Acuan di atas lumrah dilakukan dalam wajah organisasi manapun, termasuk di PBNU. Artinya, personalia struktur tidak sembarang keisi memenuhi kuota, tetapi benar-benar memperhatikan kompetensi dan kapasitas. Tidak berdasar pada nepotisme, atau budaya patriarki. Sehingga tujuan yang akan dicapai, terukur berdasarkan nilai, visi dan misi organisasi.
Logika ini yang kemudian menghiasi wajah struktur PBNU saat ini. Termasuk keterlibatan perempuan pada posisi-posisi strategis PBNU. Perempuan benar-benar disediakan panggung untuk menselebrasikan ide dan gagasannya, kapasitas serta kompetensinya.
Rilis riset Global Equality Indeks (GEI) besutan Blomberg sebagaimana dilansir katadata.co.id (15 Maret 2022), menunjukkan temuan penting tentang peran perempuan dalam organisasi. Peran perempuan dalam dunia kerja mengalami peningkatan pada tahun 2022, dan inklusivitas organisasi hanya akan tercapai manakala perempuan bertengger dalam posisi dan peran penting di dalamnya.
Catatannya, peran perempuan pada posisi-posisi penting dinilai minim. Ini terpotret dalam temuan mereka yang memaparkan porsi pada level CEO berada diangka 7,5 persen, sedangkan pada level eksekutif sebesar 23 persen. Dan 50 persen lainnya, adalah sebagai staf.
Baca Juga Berita dan Informasi Gus Yahya Terbaru
Temuan ini menjadi penting jika ditarik pada semangat penempatan perempuan dalam posisi-posisi penting di struktur PBNU. Sebagai pilar, perempuan memiliki segudang kapasitas dan kompetensi untuk mengokohkan pondasi, serta menopang keajekan sebagai bangunan.
Cerita Humor
Isa bin Saleh salah satu penguasa di Qimisrin (kota lama Syria Utara) mempunyai anak yang sangat cerdas. Seorang anak perempuan yang berperan menempatkan sekaligus mempertahankan posisi sang ayah. Kepintarannya, menjadi obat saat sang ayah saat mengalami suasan pelik.
Suatu ketika, sebagaimana Gus Mus menuliskan dalam Takut Dimarahi Sayyidah ‘Aisyah, Isa bin Saleh mempunyai persoalan yang berkaitan dengan kekinginannya yang datang tiba-tiba dan aneh. Si anak kemudian menghadap sang ayah.
“Saya tiba-tiba ingin Allah nanti menjadikan saya bidadari dan mengawinkan saya dengan Nabi Yusuf di Surga. Memikirkan kemungkinan ini, saya pun tidak bisa tidur.”
“Ayah, Allah telah menjadikan ayah seorang laki-laki, mudah-mudahan Dia kelak mengawinkan ayah dengan bidadari.
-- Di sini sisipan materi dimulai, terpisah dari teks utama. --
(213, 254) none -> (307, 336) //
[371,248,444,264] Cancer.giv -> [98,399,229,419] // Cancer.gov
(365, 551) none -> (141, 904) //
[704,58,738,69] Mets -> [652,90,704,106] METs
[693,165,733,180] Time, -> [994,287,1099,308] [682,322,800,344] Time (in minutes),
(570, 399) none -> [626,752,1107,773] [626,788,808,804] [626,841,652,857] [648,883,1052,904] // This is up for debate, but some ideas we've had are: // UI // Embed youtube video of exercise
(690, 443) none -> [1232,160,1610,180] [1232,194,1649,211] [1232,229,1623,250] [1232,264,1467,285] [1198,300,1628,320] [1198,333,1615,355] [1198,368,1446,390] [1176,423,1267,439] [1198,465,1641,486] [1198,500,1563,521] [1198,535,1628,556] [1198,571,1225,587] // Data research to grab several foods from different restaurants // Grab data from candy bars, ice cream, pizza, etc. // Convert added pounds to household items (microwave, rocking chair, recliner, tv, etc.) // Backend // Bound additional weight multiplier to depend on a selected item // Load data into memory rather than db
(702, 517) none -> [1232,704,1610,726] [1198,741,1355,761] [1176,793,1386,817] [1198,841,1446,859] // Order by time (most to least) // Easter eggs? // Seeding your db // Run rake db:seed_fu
Bila keinginan menjadi bidadari itu mengusik pikiran ayah, mengapa ayah ingin dikawinkan dengan Nabi Yusuf, mengapa tidak dengan Nabi Muhammad Saw. yang merupakan pemimpin dunia dan menempati surga paling tinggi?”
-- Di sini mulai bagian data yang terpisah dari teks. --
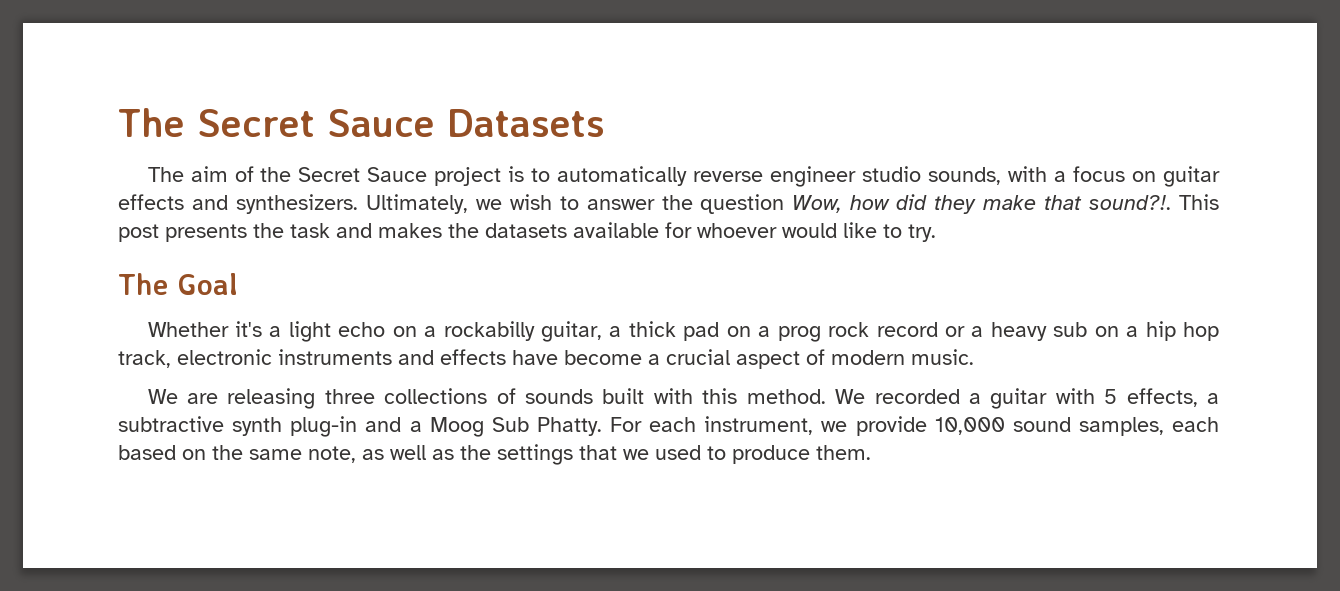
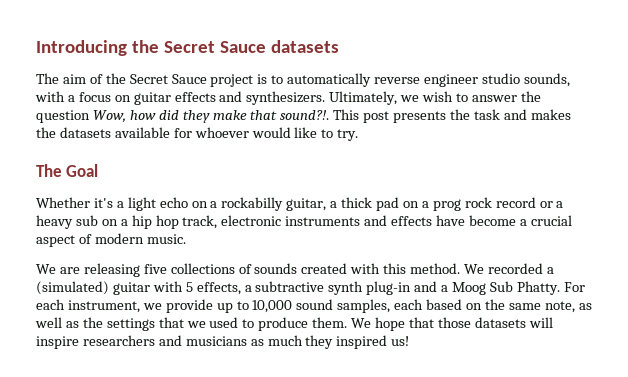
[118,108,605,137] The Secret Sauce Datasets -> [36,40,339,56] Introducing the Secret Sauce datasets
[324,389,375,404] three -> [143,264,167,274] five
[602,388,645,404] built -> [301,263,348,274] created
(981, 398) none -> [36,281,109,295] (simulated)
(927, 426) none -> [216,301,249,313] up to
(871, 452) none -> [351,317,553,331] [36,335,410,349] We hope that those datasets will inspire researchers and musicians as much they inspired us!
“O, anakku, jangan kaukira hal itu tidak terpikirkan olehku. Saya sudah berpikir juga ke sana, hanya saja saya takut membuat marah Sayyidah ‘Aisyah, istri beliau.”
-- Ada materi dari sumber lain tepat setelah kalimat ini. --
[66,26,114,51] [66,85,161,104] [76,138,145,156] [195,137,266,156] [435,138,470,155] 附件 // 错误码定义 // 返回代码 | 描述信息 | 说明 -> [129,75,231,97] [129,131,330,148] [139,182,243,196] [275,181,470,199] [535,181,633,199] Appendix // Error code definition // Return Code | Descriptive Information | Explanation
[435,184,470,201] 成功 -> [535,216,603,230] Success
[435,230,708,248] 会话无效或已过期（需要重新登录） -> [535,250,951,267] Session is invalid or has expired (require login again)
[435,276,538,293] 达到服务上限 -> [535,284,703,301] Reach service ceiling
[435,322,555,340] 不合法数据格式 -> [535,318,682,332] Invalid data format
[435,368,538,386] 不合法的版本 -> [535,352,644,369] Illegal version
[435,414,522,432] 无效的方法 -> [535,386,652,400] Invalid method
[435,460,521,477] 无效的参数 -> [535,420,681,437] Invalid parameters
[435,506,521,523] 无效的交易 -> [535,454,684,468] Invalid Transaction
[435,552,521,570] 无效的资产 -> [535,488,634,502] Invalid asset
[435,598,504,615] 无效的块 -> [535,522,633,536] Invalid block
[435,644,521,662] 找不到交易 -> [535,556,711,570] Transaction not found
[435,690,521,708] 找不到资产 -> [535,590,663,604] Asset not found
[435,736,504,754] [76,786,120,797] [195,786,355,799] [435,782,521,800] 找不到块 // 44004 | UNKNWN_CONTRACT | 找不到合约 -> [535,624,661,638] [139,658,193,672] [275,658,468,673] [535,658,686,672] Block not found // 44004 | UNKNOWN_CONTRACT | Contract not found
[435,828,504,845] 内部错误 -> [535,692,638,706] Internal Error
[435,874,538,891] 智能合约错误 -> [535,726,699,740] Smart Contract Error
Sepintas, kutipan cerita di atas mendorong rasa ingin tertawa. Keinginan konyol seorang pemimpin, dengan logika yang membentur nalar dan kenormalan, membutuhkan satu pembisik yang brilian untuk meluruskan, dan itu, bisa dilakukan oleh putrinya sendiri.
Baca Juga Akselerasi Kepengurusan PBNU 2022 – 2027
Kompetensi dan kapasitas tidak bisa diukur dengan parameter biologis, perempuan atau laki-laki. Setidaknya itu yang bisa disimpulkan dari serangkaian ilustrasi di atas. Keduanya, sama-sama mempunyai kapasitas dan kompentensi, tergantung bagaimana keadilan akses dibuka transparan. Dengan keterlibatan perempuan di sturktur NU, akan banyak yang menunggu terobosan-terobosan kebijakan yang dilakukannya. Tidak hanya sebagai pajangan, tetapi subjek aktif dan terlibat dalam hal perumusan kebijakan.